This volume takes inspiration from Professor Catherine Shannon's scholarship on Modern Irish and Irish American history and her advocacy for peace in Northern Ireland and features original research by distinguished scholars and social-justice activists on both sides of the Atlantic. The essays illuminate the historical relationship between Ireland and North America over past centuries. They offer new readings of the transatlantic crosscurrents that shape our understanding of Irish emigration and North American settlement, and constructions of ethnic Irish identities. This collection brings together respected Irish, British, American, and Canadian historians, literary scholars, and social-justice activists to address the following thematic approaches to the Irish and Irish American historical experience:
. Famine impact and legacy
. Boston Irish political culture
. Irish Revolution-era nationalist activism
. Northern Ireland conflict
Considered from a range of historical, literary, political, and cultural perspectives, the essays collected here examine crucial forces connecting the ancestral home and the adopted homeland over centuries of Irish migration and North American settlement.
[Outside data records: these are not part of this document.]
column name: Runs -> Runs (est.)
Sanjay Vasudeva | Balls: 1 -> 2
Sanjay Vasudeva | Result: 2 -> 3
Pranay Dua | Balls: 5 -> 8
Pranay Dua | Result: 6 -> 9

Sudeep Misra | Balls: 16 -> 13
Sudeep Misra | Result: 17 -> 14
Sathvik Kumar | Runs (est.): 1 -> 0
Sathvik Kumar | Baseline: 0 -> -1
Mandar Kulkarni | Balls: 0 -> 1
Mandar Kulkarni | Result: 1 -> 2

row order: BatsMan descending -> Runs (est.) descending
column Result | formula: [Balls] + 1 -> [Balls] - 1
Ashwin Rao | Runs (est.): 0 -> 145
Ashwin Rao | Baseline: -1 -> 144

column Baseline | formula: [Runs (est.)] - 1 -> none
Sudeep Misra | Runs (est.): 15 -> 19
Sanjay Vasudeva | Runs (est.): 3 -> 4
They revise traditional depictions of ethnic Irishness in explorations of the Famine's consequence, ethnic Irish prominence in Boston, the 1916-era watershed, and Northern Ireland's troubled political and cultural landscape--lenses that expose crucial historical navigations across the Irish Atlantic. These new readings of the evolution of the ethnic identity collectively generate a major contribution to modern Irish and Irish American historical scholarship.